*** Opening of SUPPLIED ENTRIES ***
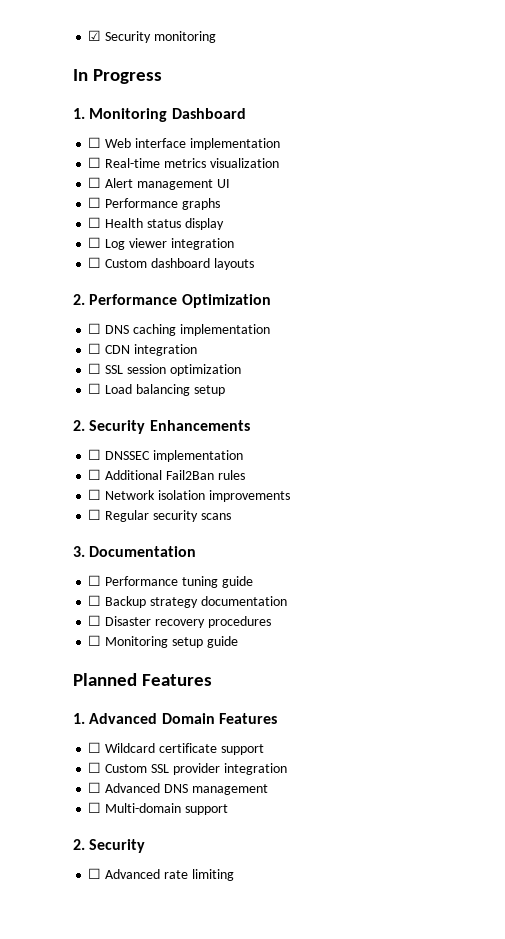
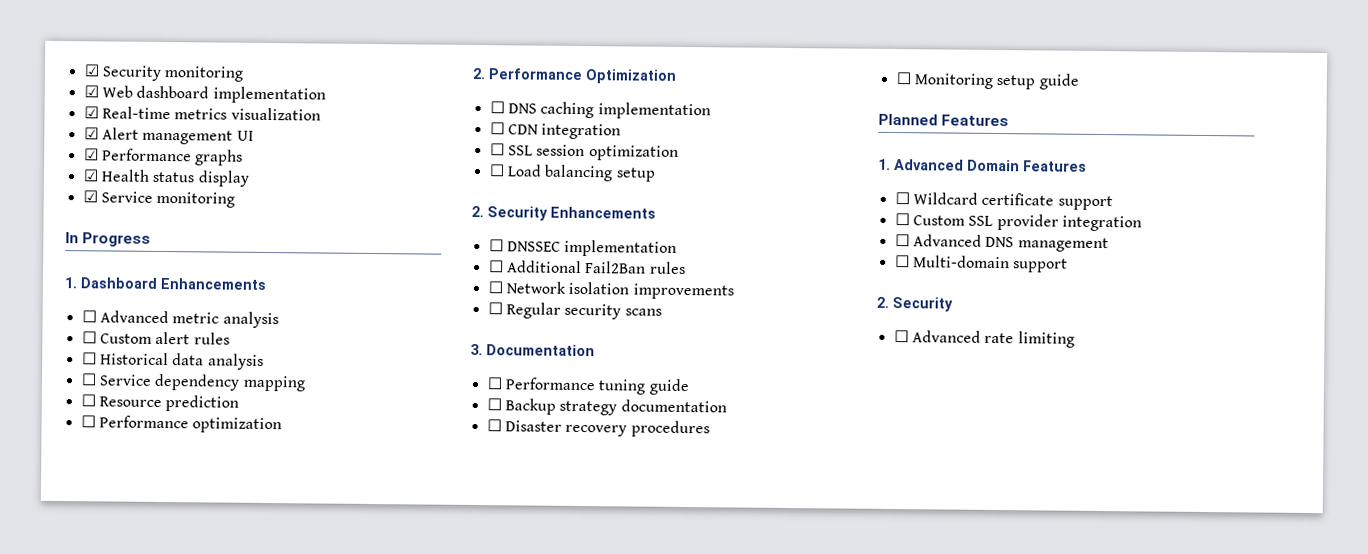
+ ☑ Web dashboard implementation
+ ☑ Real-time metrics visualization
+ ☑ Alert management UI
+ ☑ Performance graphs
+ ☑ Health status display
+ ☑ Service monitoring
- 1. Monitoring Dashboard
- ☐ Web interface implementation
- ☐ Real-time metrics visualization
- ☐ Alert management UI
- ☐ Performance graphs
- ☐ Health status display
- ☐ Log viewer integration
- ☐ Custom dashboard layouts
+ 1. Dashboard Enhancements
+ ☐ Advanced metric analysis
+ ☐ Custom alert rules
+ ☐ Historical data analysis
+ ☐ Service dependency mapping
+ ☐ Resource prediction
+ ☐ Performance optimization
*** Close of SUPPLIED ENTRIES ***
**EXERCISE**
Where an entry includes a picture, drop it, and print the rest of the material word for word.

**RESULT FOR THIS EXERCISE**
+ ☑ Web dashboard implementation
+ ☑ Real-time metrics visualization
+ ☑ Alert management UI
+ ☑ Performance graphs
+ ☑ Health status display
+ ☑ Service monitoring
- 1. Monitoring Dashboard
- ☐ Web interface implementation
- ☐ Real-time metrics visualization
- ☐ Alert management UI
- ☐ Performance graphs
- ☐ Health status display
- ☐ Log viewer integration
- ☐ Custom dashboard layouts
+ 1. Dashboard Enhancements
+ ☐ Advanced metric analysis
+ ☐ Custom alert rules
+ ☐ Historical data analysis
+ ☐ Service dependency mapping
+ ☐ Resource prediction
+ ☐ Performance optimization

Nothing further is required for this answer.